Après avoir annoncé son remaniement ministériel, le chef du gouvernement passera devant l'Assemblée des représentants du peuple, dans la journée du 12 novembre 2018, pour avoir la confiance des députés pour sa nouvelle formation. Bien que le passage devant le parlement n'est pas imposé par la Constitution, il demeure la meilleure démarche pour acquérir la légitimité nécessaire face à la situation actuelle de la scène politique nationale. Le chef du gouvernement, Youssef Chahed avait annoncé le remaniement ministériel, il y a déjà une semaine. Cette annonce a ébranlé la scène nationale, pourtant il n'y avait aucune surprise, puisque le remaniement était attendu depuis des semaines, voire même des mois. Toutefois, l'annonce a été suivie par une vague de critiques et de lectures juridiques et constitutionnelles dans leur majorité. D'ailleurs, certaines personnes ont déduit que le chef du gouvernement ne passera même pas devant le parlement pour le vote de confiance, en se basant sur le fait qu'il avait indiqué : « j'ai décidé d'opérer le remaniement suivant ». Pour eux, la formule choisie par le chef du gouvernement impliquait une décision ferme. Outre la polémique déclenchée à propos de la nécessité d'informer ou pas le président de la République. Chose qui a amené, Béji Caïd Essebsi à tenir une conférence de presse pour tirer au clair ce débat et affirmer qu'il a été informé par Youssef Chahed, malgré ses réserves autour de la démarche adoptée, qualifiée de « précipitée », selon lui.

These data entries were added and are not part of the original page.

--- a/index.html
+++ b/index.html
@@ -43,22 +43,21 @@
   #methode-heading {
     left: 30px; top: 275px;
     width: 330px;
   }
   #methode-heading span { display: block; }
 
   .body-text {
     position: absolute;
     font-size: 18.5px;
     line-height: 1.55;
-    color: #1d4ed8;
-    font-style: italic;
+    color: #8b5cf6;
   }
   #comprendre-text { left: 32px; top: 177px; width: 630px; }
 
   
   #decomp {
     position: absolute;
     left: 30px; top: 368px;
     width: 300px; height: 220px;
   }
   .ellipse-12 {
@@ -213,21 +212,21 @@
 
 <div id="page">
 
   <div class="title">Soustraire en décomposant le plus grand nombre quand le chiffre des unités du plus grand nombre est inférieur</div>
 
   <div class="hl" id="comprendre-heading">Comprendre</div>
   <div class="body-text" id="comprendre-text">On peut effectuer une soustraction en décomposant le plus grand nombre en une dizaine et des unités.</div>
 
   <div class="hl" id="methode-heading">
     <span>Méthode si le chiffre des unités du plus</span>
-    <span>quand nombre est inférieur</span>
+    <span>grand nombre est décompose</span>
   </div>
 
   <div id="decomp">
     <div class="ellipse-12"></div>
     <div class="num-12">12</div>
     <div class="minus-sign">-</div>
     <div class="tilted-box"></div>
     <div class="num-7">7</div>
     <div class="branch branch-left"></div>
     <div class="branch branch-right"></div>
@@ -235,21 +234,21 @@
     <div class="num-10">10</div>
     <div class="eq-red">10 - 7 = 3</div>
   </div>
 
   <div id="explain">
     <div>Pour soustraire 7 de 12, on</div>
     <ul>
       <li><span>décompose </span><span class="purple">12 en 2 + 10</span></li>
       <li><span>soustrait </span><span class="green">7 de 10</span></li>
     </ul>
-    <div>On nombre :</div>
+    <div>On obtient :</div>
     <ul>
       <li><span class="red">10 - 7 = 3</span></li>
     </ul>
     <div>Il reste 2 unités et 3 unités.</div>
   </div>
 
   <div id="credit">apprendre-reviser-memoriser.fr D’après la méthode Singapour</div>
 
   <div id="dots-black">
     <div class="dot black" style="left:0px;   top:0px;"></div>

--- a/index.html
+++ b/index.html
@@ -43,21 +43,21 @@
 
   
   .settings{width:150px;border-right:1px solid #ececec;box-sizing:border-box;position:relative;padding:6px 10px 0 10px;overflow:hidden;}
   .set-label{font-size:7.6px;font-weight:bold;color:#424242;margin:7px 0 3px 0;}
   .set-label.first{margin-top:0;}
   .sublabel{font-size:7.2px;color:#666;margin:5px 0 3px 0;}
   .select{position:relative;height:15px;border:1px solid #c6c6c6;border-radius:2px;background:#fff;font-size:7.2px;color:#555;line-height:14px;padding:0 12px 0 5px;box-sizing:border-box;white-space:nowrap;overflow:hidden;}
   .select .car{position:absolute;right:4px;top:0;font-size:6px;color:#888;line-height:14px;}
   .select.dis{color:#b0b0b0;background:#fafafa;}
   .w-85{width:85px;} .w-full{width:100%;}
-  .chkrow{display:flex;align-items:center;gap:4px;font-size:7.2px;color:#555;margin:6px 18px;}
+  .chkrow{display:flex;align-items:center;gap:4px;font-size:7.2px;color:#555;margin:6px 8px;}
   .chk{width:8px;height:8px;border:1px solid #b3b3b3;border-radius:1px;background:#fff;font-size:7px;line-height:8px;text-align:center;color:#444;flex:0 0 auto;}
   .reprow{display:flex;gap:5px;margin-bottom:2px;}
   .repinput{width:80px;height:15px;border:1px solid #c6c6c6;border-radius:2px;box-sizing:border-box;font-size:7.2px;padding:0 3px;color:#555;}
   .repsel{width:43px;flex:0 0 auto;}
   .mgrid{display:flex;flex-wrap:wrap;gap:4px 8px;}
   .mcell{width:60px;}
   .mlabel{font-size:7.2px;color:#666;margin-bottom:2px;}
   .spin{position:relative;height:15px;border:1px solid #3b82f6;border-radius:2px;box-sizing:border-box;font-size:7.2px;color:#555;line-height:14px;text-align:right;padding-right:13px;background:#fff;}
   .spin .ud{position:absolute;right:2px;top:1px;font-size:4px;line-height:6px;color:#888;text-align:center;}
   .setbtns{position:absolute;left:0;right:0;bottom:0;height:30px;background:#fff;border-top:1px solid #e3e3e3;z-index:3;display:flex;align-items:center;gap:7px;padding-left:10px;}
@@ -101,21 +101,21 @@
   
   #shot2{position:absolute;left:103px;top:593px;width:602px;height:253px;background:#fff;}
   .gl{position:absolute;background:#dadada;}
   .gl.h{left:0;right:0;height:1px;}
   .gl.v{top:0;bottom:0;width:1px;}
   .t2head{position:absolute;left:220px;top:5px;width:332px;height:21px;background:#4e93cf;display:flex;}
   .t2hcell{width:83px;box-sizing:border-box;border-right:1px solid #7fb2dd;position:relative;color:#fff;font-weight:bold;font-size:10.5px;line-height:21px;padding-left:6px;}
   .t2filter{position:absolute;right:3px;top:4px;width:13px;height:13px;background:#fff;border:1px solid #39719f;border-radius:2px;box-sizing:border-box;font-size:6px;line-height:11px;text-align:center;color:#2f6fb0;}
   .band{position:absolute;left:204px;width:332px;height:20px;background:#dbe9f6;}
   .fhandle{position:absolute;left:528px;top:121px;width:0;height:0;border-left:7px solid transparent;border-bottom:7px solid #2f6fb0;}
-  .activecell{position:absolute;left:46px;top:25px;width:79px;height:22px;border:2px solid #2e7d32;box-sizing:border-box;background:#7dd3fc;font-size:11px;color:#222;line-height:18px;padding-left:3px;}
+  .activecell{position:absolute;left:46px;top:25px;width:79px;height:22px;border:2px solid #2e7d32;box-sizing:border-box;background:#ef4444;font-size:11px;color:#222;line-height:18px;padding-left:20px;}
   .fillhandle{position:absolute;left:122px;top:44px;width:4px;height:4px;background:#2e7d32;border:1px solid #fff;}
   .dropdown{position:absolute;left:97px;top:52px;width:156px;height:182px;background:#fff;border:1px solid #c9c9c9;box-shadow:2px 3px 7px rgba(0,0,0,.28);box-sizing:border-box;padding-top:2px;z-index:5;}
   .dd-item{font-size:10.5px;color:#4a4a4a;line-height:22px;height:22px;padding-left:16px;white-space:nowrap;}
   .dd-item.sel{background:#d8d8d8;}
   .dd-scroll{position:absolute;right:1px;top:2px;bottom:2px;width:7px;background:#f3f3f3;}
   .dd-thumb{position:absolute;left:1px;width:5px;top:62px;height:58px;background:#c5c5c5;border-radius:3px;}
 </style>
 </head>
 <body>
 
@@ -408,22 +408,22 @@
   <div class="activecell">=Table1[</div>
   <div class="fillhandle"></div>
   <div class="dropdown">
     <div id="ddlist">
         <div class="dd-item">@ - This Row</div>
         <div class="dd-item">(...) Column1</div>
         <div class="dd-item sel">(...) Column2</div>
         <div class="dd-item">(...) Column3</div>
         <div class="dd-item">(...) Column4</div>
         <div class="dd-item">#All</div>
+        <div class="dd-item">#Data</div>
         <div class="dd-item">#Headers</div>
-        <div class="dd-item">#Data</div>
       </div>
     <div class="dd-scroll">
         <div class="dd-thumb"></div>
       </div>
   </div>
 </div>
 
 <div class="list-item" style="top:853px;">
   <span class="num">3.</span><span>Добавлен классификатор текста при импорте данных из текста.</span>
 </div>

Face à toutes ces lectures et tous les procès d'intention, Youssef Chahed a adopté la démarche traditionnelle et se présentera devant le parlement pour demander la confiance pour sa nouvelle équipe. Un exercice nécessaire afin de pouvoir poursuivre l'action gouvernementale en bénéficiant de « la légitimité » requise au milieu de toutes les voix clamant son départ, et selon lesquelles, Youssef Chahed n'aurait plus aucun soutien politique et devrait quitter son poste, à moins d'obtenir la confiance du parlement.
Ainsi, le chef du gouvernement devra réunir 109 voix pour obtenir la fameuse confiance. En observant de près la nouvelle composition du parlement à la suite du mercato des députés, on constate que le remaniement opéré par Youssef Chahed pourrait récolter, aisément, les voix nécessaires. En effet, le premier parti au parlement, à savoir le mouvement Ennahdha s'est toujours positionné en faveur de la stabilité gouvernementale, auquel s'ajoute le bloc de la coalition nationale, également, favorable au remaniement ministériel. Le troisième bloc qui adhère à ce changement est le bloc Machrouû Tounes. Tout calcul fait, la nouvelle formation de Youssef Chahed pourrait récolter 122 voix. Cela sans compter sur les 51 députés de Nidaa Tounes, qui n'ont toujours pas affiché une discipline exemplaire. On se rappelle, dans ce contexte, du coup de théâtre des députés de Nidaa lors du vote de confiance pour le ministre de l'Intérieur, Hichem Fourati. Après avoir assuré qu'ils n'accorderont pas la confiance au candidat du chef du gouvernement, un changement de décision a été effectué à la dernière minute et tout le bloc a voté en faveur du nouveau ministre. Cependant, le parti vainqueur aux dernières législatives a choisi cette fois-ci de se positionner dans l'opposition, sommant ses ministres de faire le choix entre le parti et le gouvernement. Un choix, apparemment, évident puisqu'aucune démission du gouvernement n'a été enregistrée pour le moment. Hafedh Caïd Essebsi à la tête de Nidaa Tounes n'a plus de mot à dire au sein du parti, ou ce qu'il en reste malgré sa fusion avec Slim Riahi. La dizaine de députés qu'il a pu conquérir à travers cette manœuvre ne lui a, finalement, servi presque à rien, mis à part la perte de plusieurs fidèles du parti qui ont refusé cette nouvelle alliance, estimée contre-nature.
En tout état de cause, le chef du gouvernement procèdera à l'exercice traditionnel de l'Assemblée des représentants du peuple. Une démarche, bien que non imposée par la Constitution, qui lui confèrera la légitimité et l'aisance nécessaire à la poursuite de ce qui reste de son mandat, surtout, avec l'approche à grands pas des échéances électorales. Gagner la confiance du parlement coupera court à tous ceux qui remettent en cause le soutien politique du chef du gouvernement. En choisissant le jeu de la démocratie, il est nécessaire d'en accepter les règles.